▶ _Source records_
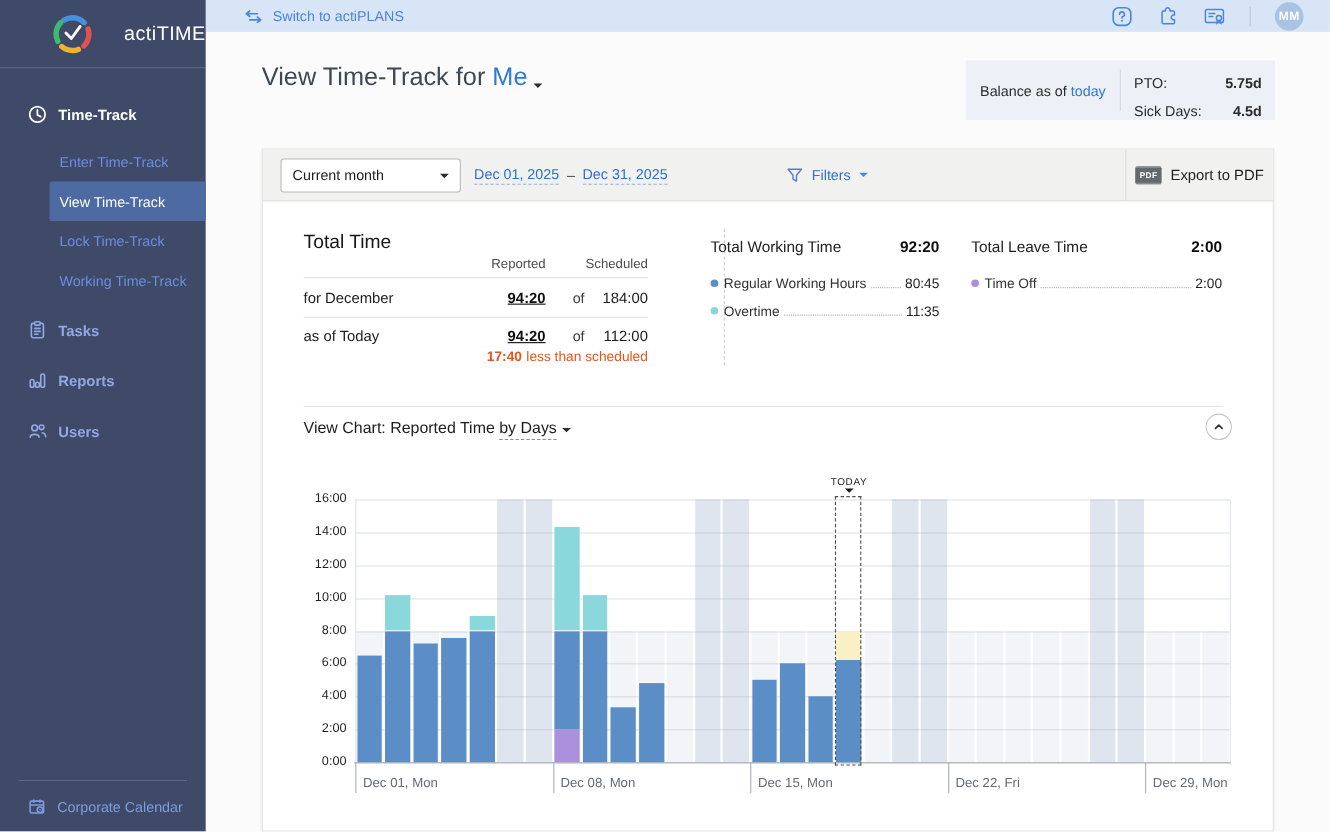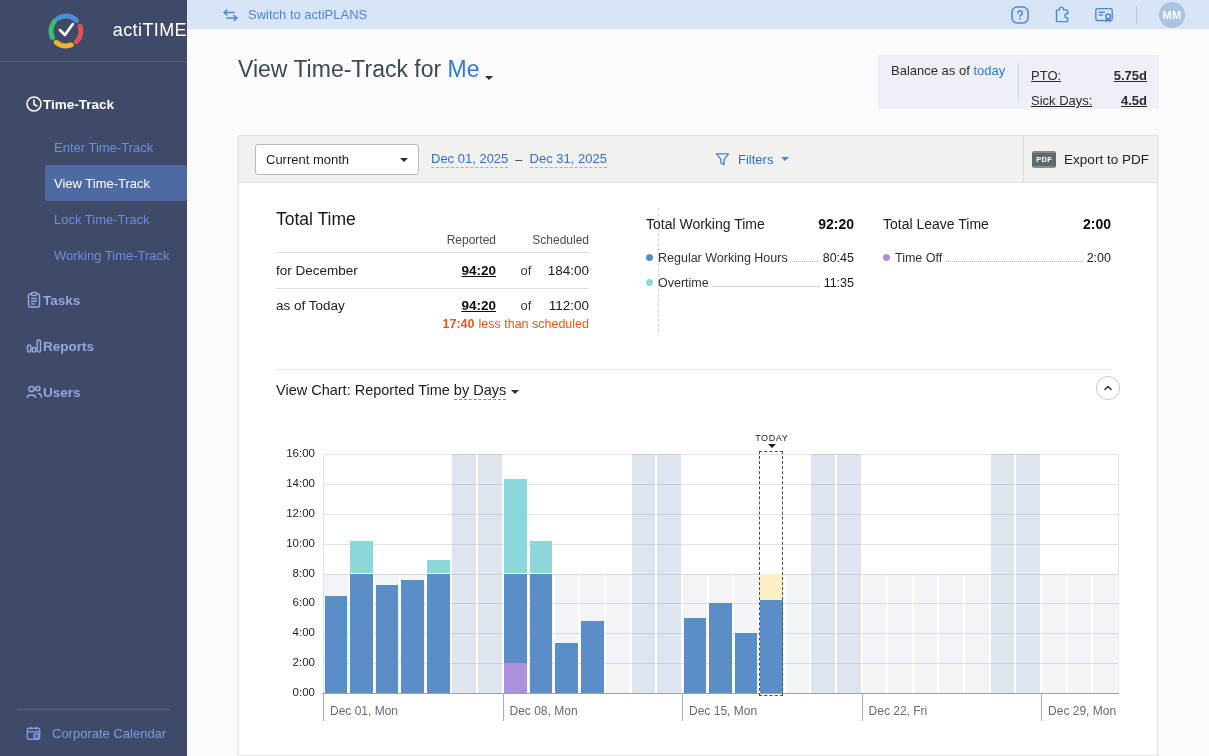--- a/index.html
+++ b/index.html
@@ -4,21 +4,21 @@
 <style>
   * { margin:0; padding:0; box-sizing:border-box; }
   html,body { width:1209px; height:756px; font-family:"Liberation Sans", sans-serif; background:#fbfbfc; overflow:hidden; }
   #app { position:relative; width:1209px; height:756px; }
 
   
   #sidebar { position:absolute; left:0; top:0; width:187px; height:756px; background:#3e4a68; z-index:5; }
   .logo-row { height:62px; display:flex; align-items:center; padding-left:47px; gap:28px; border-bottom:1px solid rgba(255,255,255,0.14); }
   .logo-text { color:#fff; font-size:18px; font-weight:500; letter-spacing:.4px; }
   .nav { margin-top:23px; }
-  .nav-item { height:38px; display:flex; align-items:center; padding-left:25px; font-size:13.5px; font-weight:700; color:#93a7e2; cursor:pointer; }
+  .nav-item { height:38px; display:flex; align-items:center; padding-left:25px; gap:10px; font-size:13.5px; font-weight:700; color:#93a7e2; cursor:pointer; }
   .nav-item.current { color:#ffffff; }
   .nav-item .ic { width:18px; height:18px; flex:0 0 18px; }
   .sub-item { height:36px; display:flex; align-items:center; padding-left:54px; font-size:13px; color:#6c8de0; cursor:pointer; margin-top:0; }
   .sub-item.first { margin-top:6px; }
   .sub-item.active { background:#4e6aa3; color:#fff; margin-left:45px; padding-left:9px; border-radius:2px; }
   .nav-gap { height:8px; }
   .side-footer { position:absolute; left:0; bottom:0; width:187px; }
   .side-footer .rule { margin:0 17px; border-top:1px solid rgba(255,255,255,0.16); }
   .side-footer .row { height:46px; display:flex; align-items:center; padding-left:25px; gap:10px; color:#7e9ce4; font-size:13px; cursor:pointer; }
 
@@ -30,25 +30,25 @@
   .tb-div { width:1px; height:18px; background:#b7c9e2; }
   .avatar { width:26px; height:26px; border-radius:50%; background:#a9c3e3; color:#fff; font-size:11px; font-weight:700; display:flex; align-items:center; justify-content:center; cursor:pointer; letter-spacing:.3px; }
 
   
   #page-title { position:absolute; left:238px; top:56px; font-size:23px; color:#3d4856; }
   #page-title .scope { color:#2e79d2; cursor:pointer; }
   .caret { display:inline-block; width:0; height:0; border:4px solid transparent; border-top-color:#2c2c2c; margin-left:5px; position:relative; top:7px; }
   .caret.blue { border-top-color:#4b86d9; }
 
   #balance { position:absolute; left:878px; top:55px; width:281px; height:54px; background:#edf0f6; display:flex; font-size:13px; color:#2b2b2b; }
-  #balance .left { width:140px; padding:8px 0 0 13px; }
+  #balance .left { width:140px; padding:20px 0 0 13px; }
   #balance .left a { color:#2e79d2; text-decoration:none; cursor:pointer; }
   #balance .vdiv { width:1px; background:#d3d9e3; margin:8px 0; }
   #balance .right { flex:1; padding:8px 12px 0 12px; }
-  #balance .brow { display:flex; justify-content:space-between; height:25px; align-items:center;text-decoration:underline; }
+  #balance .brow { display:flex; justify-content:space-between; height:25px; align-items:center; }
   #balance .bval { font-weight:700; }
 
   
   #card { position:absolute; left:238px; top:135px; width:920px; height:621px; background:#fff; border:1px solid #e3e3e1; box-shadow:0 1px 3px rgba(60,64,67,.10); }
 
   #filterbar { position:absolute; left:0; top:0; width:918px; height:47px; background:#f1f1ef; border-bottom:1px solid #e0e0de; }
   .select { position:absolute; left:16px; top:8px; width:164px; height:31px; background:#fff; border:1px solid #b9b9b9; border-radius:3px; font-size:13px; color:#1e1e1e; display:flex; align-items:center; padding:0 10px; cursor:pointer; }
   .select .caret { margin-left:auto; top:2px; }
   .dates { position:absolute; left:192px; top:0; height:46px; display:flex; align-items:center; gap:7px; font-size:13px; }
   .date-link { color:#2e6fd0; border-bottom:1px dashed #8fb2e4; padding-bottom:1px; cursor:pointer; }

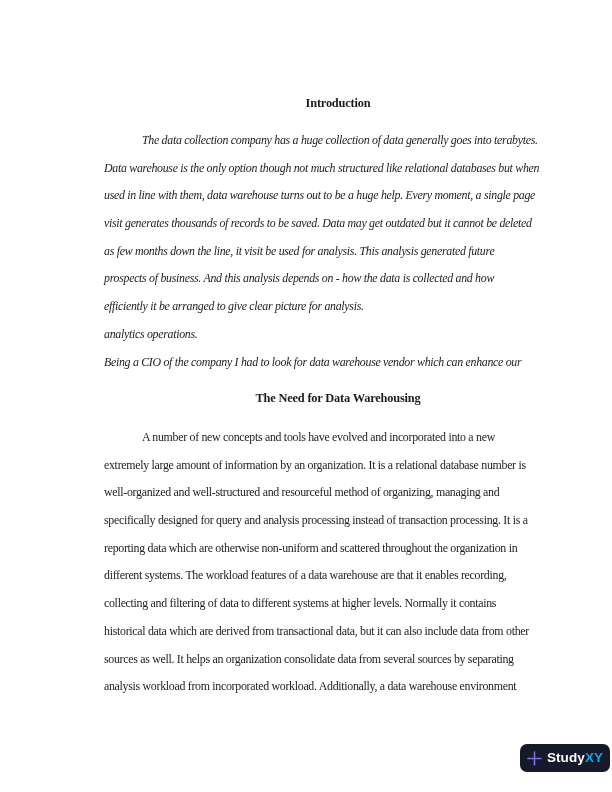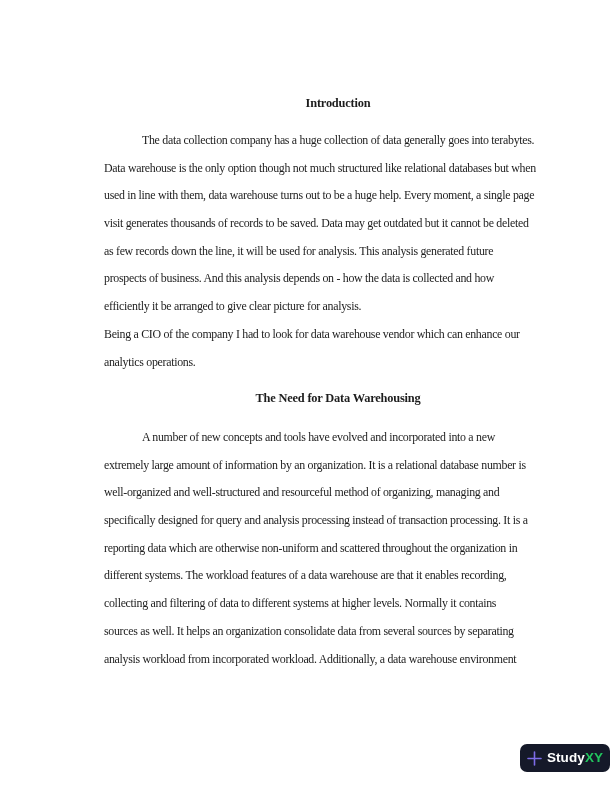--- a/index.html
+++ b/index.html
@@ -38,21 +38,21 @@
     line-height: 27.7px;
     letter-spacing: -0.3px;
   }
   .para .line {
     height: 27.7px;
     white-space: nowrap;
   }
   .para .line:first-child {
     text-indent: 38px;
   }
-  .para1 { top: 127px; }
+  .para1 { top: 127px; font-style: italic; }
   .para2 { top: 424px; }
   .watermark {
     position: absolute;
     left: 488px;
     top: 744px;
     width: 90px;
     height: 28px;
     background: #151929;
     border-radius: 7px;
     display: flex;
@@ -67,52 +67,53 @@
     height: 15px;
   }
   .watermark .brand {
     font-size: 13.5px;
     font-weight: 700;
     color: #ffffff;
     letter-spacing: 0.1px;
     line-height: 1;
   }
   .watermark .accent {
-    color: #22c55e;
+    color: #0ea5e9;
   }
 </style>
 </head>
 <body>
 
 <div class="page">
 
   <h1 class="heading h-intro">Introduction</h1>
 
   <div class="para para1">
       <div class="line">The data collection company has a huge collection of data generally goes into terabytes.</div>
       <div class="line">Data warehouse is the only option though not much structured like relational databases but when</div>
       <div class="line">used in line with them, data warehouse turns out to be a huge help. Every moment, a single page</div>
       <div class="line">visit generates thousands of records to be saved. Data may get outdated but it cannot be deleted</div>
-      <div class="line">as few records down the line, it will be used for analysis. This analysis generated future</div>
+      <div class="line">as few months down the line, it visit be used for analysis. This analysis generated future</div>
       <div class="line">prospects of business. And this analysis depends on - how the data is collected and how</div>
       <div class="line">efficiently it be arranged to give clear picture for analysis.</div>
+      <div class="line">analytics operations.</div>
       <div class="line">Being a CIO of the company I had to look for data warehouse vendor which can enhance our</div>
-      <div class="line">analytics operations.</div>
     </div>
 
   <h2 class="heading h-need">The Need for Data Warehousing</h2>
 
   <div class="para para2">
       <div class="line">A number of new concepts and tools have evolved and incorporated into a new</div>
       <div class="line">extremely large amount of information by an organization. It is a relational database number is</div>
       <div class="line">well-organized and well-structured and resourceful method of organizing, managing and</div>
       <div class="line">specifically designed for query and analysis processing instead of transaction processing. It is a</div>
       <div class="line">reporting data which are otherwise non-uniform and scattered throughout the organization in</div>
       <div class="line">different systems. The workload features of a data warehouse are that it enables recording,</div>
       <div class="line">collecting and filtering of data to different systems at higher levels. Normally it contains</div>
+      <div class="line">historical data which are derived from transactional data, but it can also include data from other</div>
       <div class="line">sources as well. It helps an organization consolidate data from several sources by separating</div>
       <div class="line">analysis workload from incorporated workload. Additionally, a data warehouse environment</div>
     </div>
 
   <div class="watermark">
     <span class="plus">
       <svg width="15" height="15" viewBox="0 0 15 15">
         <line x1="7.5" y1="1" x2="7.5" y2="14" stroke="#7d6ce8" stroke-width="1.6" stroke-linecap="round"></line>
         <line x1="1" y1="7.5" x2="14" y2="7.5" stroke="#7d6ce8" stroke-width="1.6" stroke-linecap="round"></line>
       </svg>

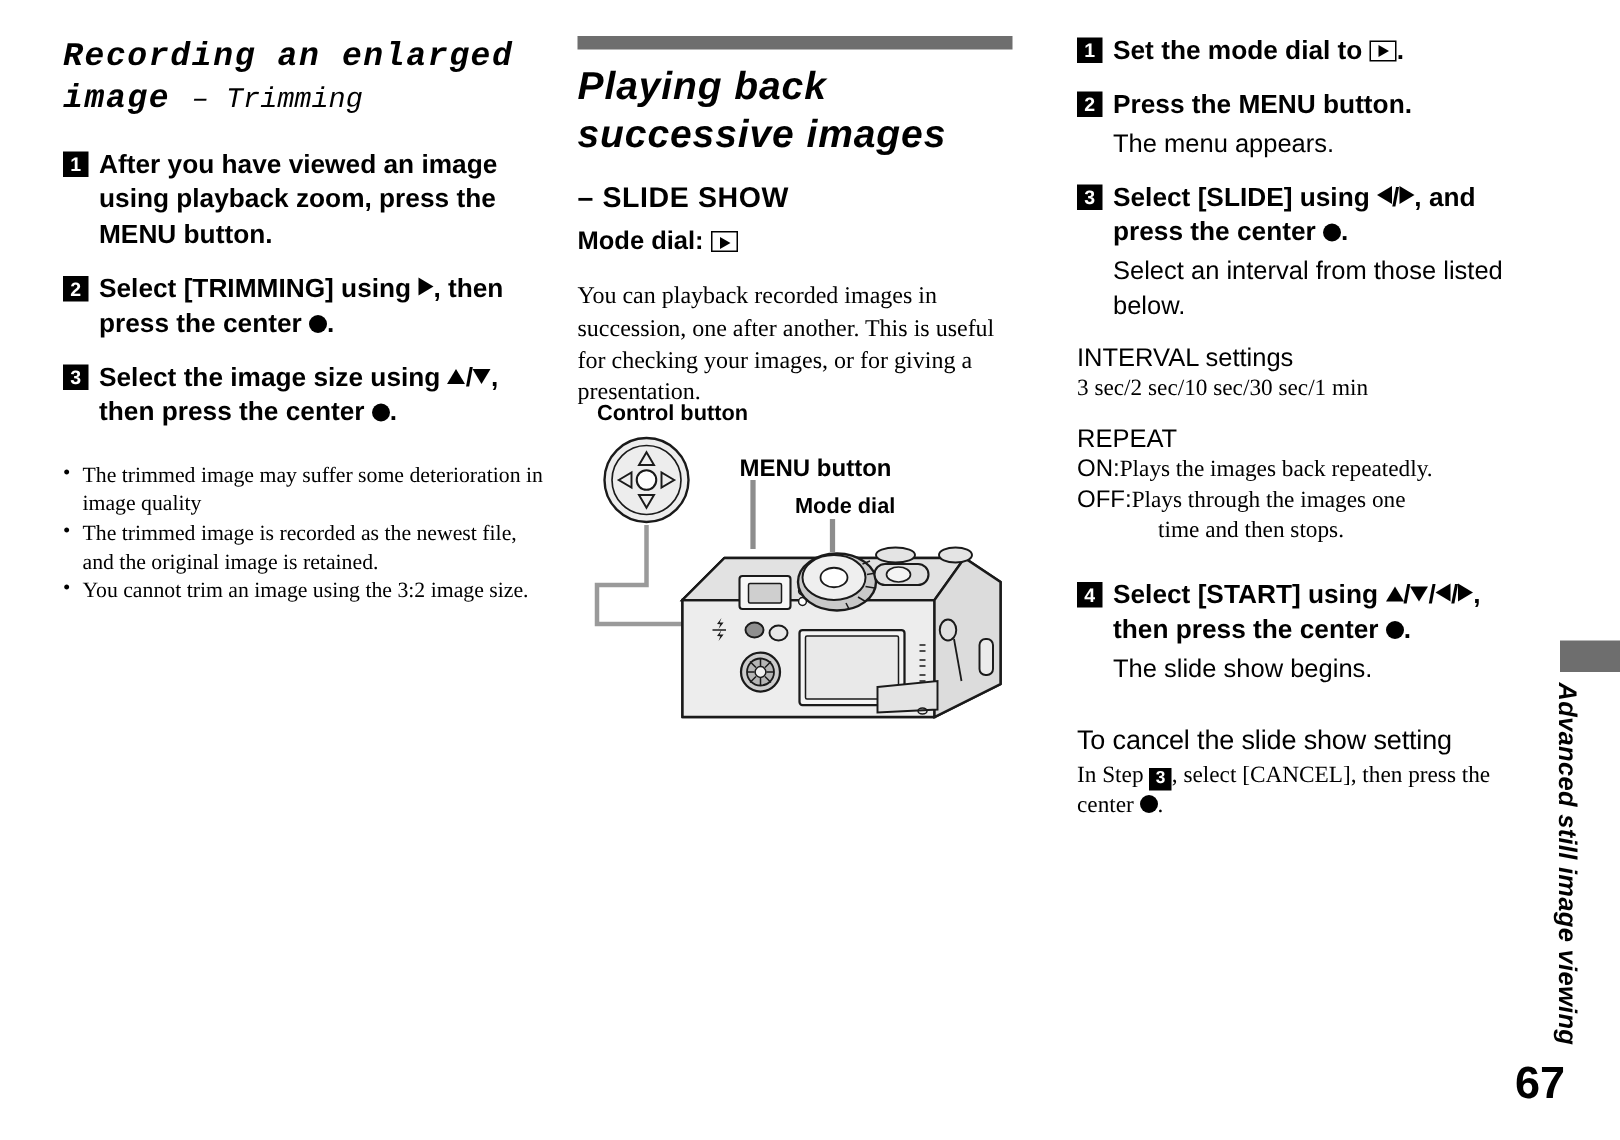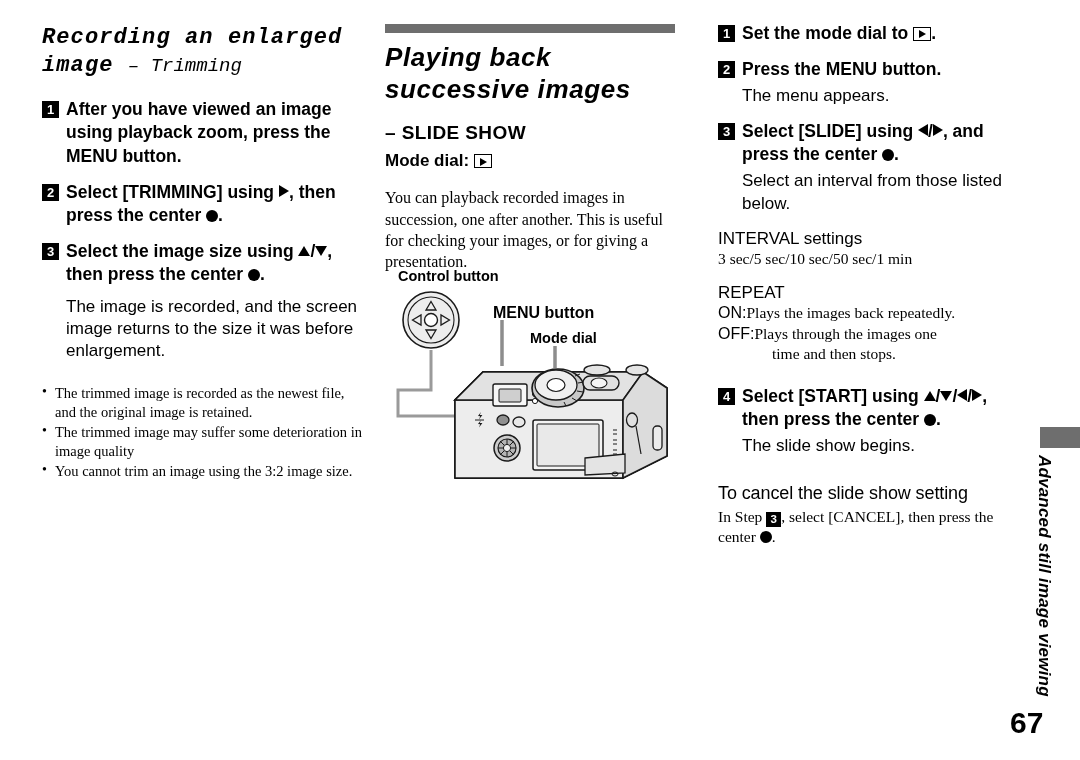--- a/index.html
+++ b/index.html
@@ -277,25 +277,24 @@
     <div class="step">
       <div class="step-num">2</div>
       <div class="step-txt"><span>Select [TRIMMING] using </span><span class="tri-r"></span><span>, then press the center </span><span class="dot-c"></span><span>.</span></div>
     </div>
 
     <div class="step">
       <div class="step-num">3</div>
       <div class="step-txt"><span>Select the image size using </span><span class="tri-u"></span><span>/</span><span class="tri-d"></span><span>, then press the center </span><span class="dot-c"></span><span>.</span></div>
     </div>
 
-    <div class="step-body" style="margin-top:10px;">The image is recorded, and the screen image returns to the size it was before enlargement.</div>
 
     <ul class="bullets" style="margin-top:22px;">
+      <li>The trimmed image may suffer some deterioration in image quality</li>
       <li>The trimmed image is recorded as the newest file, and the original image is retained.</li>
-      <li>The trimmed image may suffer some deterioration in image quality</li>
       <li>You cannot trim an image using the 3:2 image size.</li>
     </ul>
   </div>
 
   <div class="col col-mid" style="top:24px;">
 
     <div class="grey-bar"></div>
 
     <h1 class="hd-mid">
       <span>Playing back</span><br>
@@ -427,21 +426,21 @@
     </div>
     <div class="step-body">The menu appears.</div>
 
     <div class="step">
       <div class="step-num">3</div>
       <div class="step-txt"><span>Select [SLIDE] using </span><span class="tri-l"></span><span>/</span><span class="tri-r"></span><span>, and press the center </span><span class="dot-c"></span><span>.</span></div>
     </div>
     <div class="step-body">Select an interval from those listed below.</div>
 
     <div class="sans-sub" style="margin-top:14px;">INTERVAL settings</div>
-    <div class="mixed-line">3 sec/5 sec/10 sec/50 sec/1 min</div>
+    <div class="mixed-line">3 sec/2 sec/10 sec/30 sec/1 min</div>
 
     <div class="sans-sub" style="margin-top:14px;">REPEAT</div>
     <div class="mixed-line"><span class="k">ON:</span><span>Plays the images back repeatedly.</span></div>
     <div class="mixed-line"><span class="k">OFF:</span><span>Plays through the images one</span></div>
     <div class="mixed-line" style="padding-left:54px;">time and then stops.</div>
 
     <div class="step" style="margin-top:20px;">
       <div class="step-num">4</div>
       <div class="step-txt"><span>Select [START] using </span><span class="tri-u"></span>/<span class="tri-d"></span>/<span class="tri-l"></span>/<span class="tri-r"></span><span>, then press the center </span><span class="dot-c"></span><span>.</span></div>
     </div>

▶ _YOUR ASSIGNMENT_
Each line from the one containing "the images one</span></div>" to the final line of the entries above must be returned exactly, and no other line may appear.

▶ _TASK RESPONSE_
     <div class="mixed-line"><span class="k">OFF:</span><span>Plays through the images one</span></div>
     <div class="mixed-line" style="padding-left:54px;">time and then stops.</div>
 
     <div class="step" style="margin-top:20px;">
       <div class="step-num">4</div>
       <div class="step-txt"><span>Select [START] using </span><span class="tri-u"></span>/<span class="tri-d"></span>/<span class="tri-l"></span>/<span class="tri-r"></span><span>, then press the center </span><span class="dot-c"></span><span>.</span></div>
     </div>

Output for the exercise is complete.